Each entry below should appear again exactly as written, without pictures.

======== Material to process

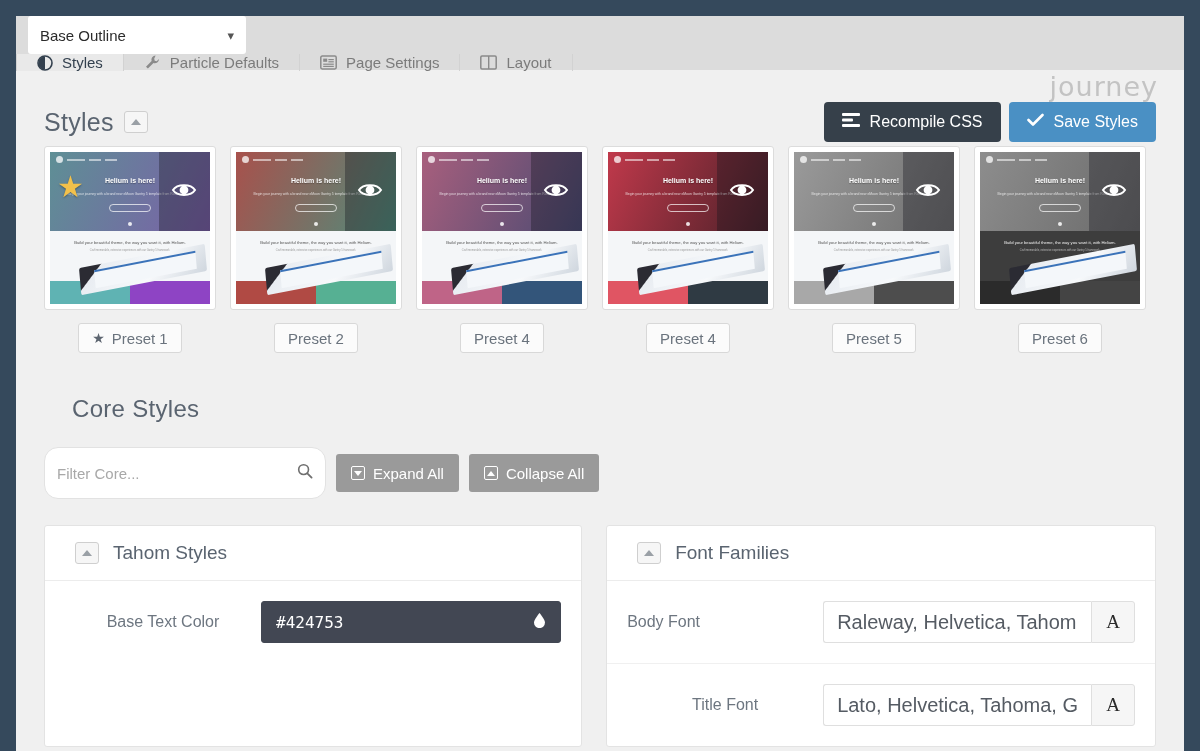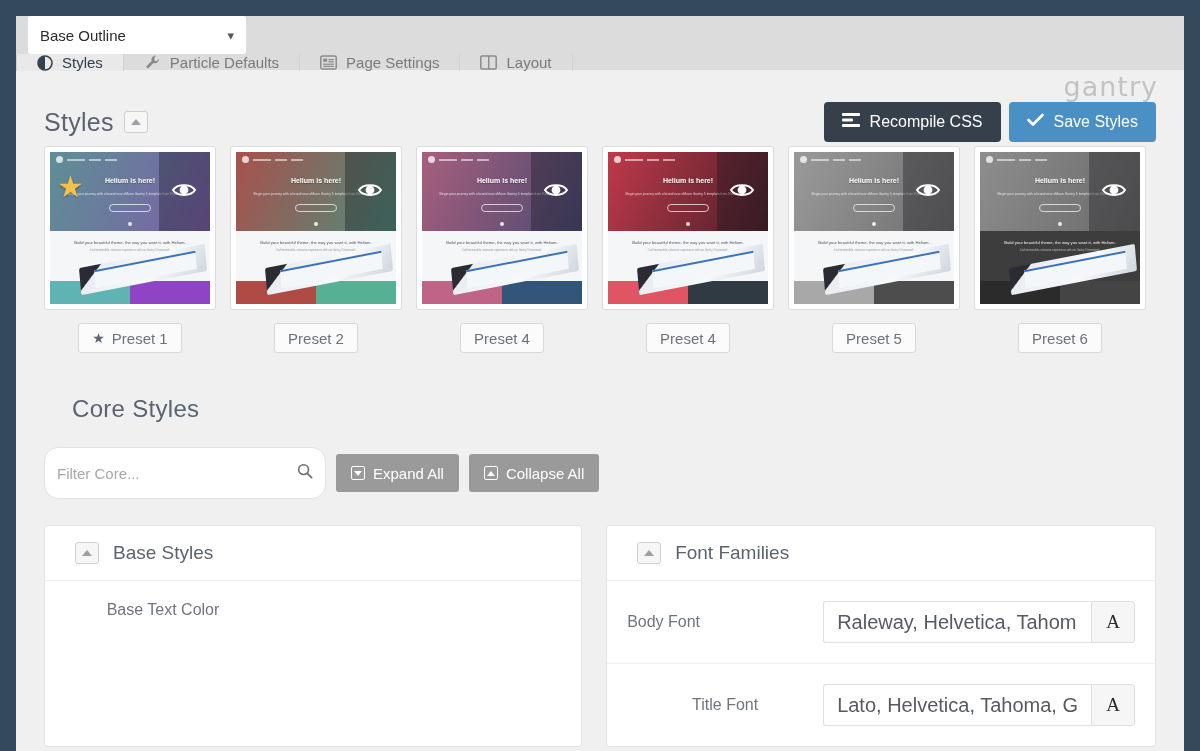"gantry" div.brand { text: gantry -> journey }
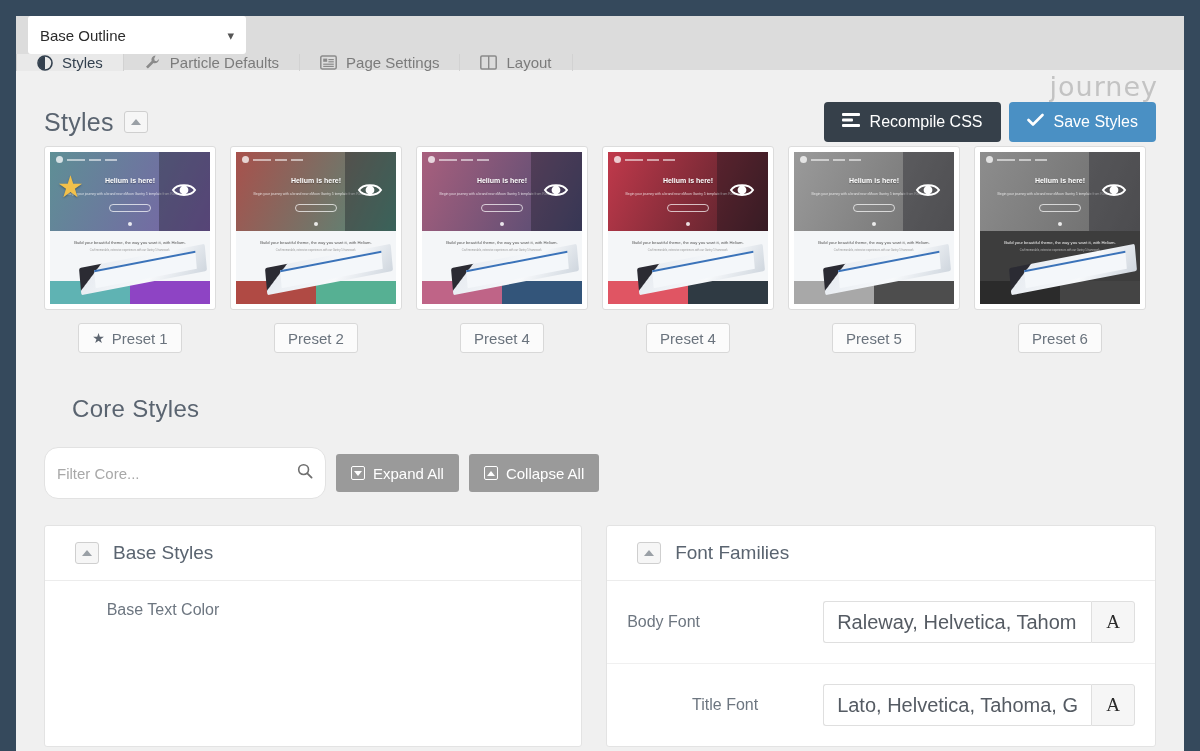"Base Styles" h3 { text: Base -> Tahom }
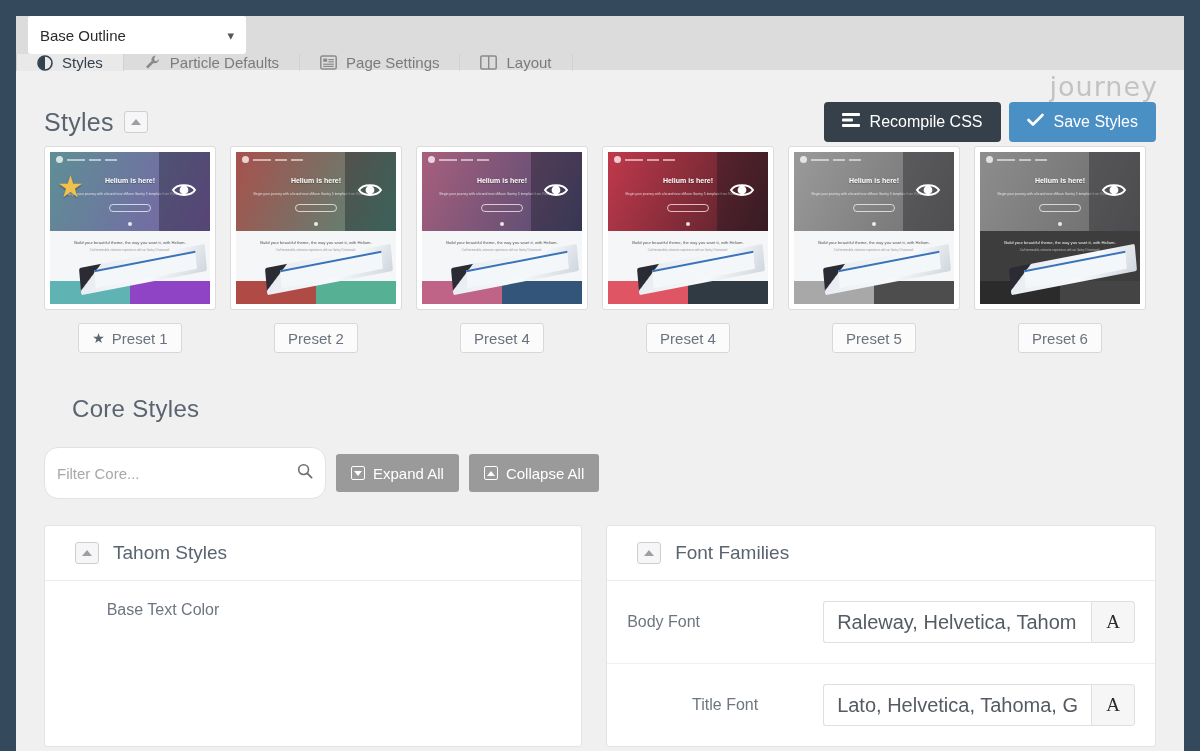"#424753" div.ctrl { html: none -> <div> <div> <span>#424753</span> <span><svg> <path></path> </svg></span> </div> </div> }
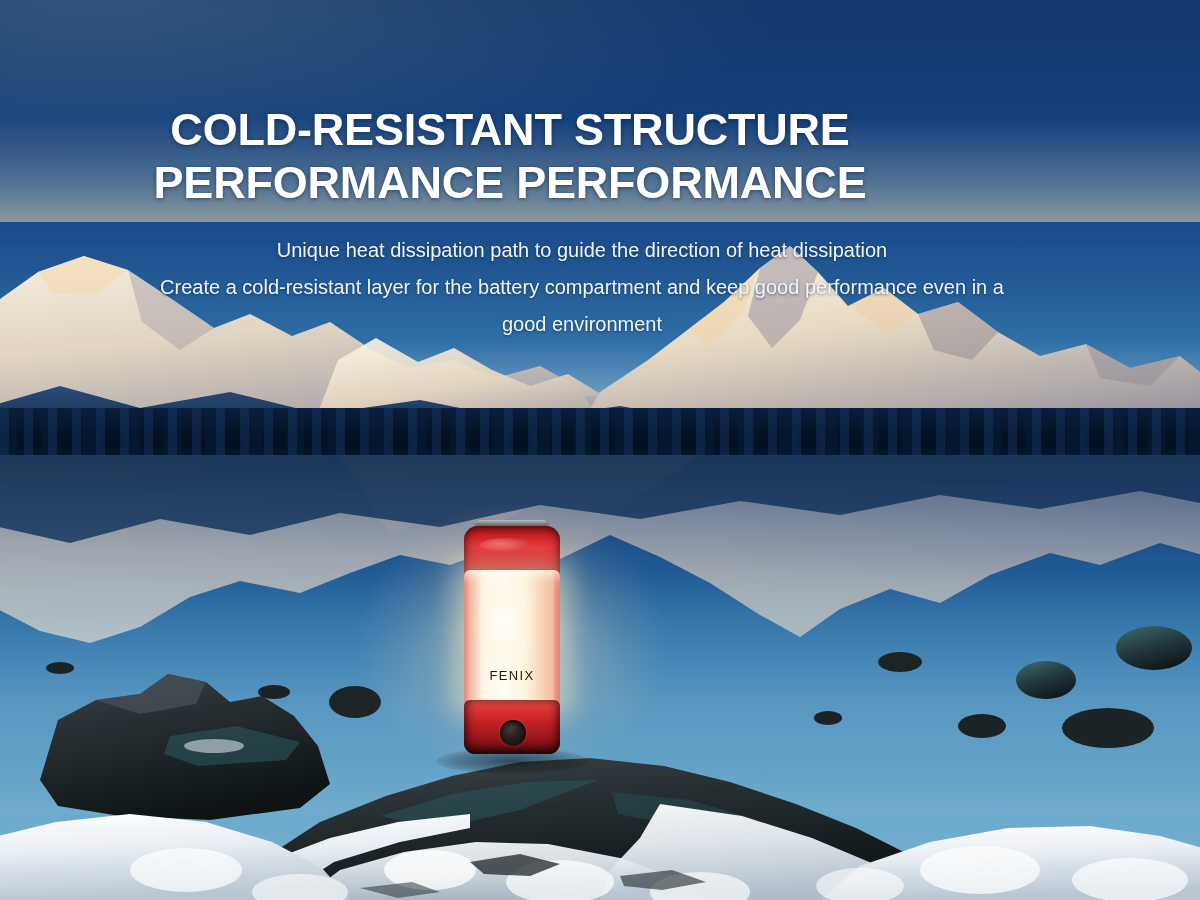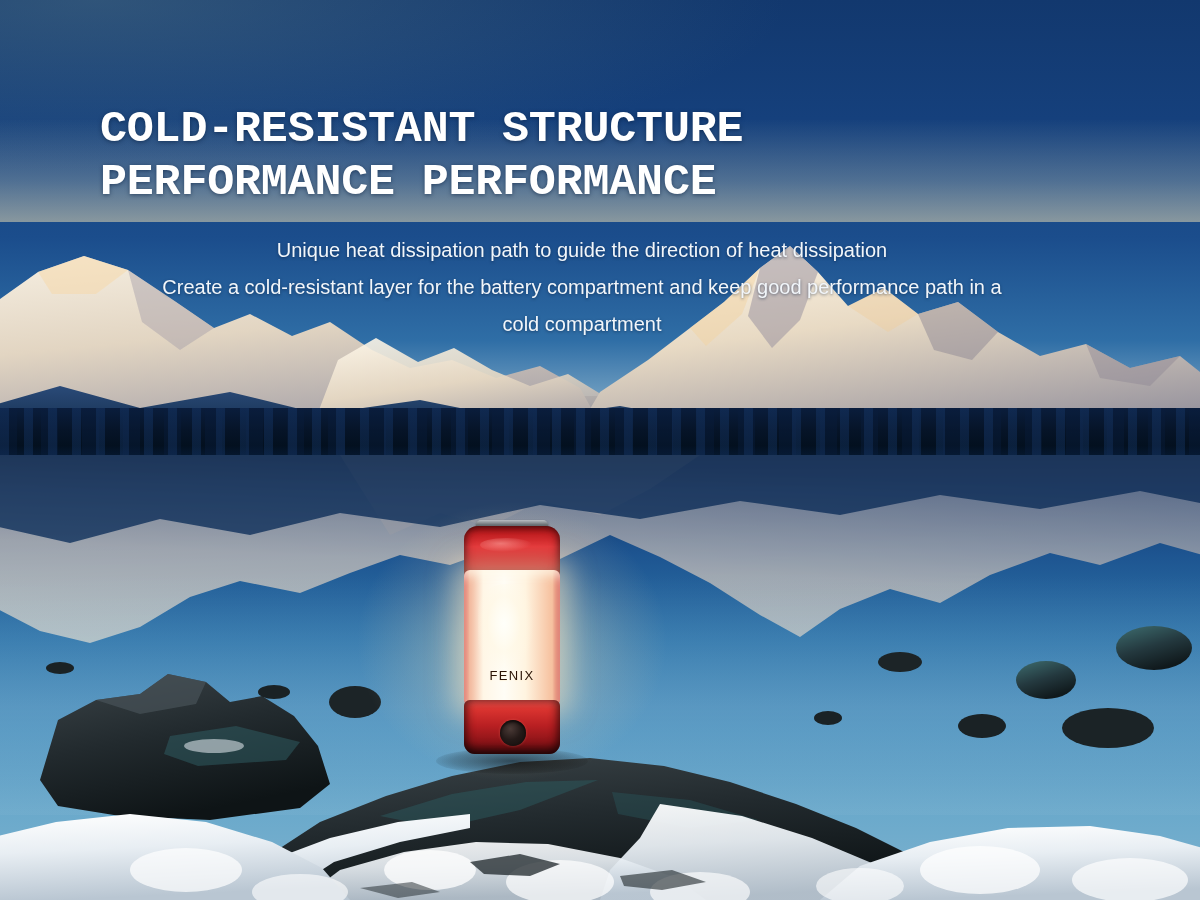"COLD-RESISTANT STRUCTURE" .headline { font-family: Liberation Mono, monospace -> Liberation Sans, sans-serif; text-align: none -> center }
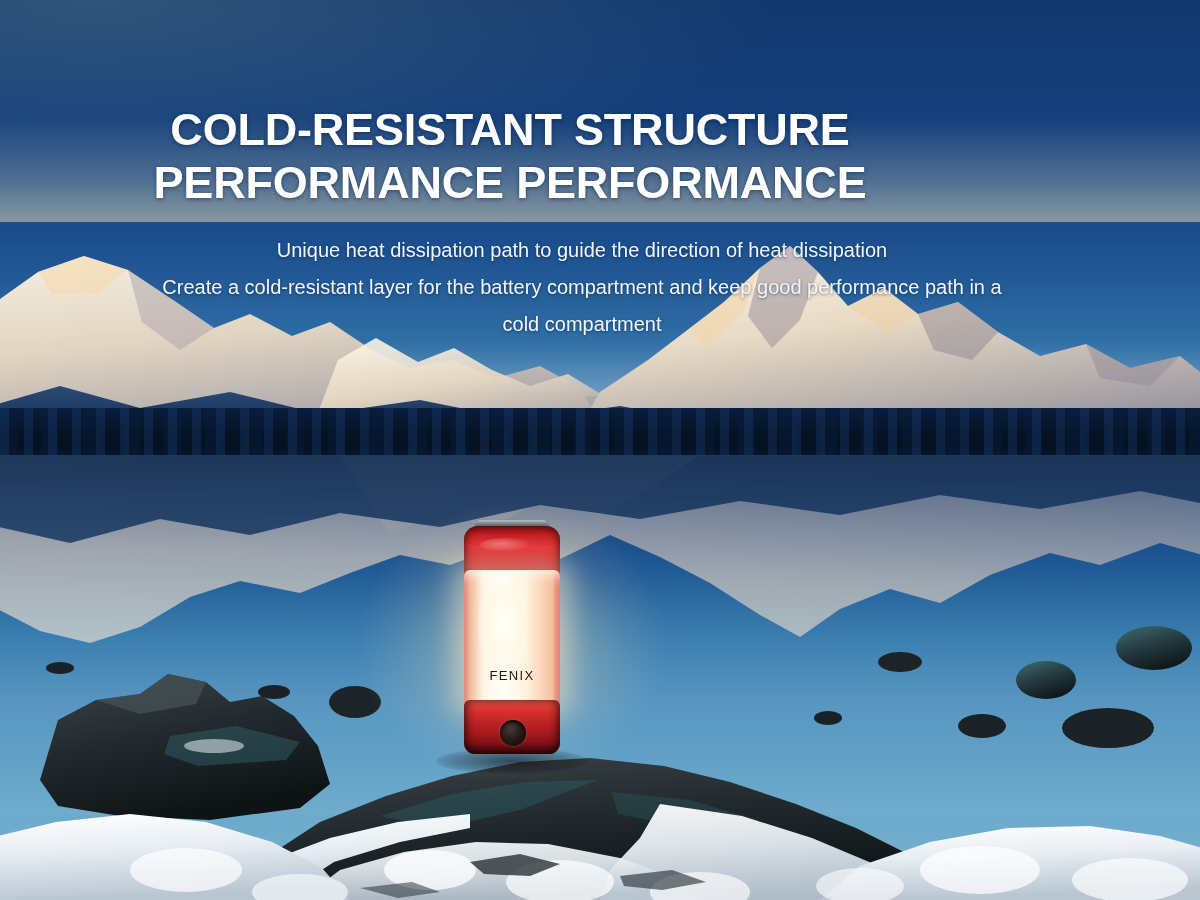"Create a cold-resistant layer for" div { text: path -> even }
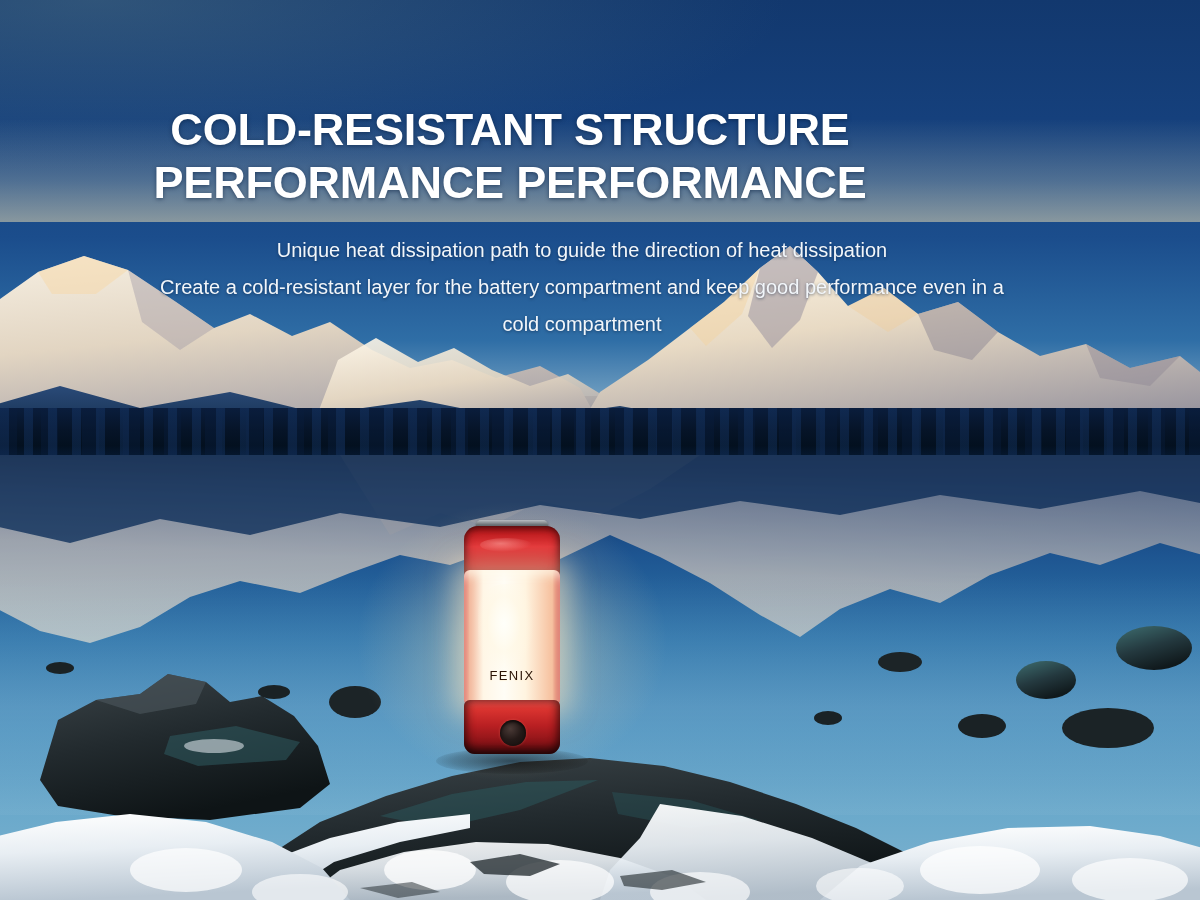"cold compartment" div { text: cold compartment -> good environment }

================

_Written answer_
"gantry" div.brand { text: gantry -> journey }
"Base Styles" h3 { text: Base -> Tahom }
"#424753" div.ctrl { html: none -> <div> <div> <span>#424753</span> <span><svg> <path></path> </svg></span> </div> </div> }
"COLD-RESISTANT STRUCTURE" .headline { font-family: Liberation Mono, monospace -> Liberation Sans, sans-serif; text-align: none -> center }
"Create a cold-resistant layer for" div { text: path -> even }
"cold compartment" div { text: cold compartment -> good environment }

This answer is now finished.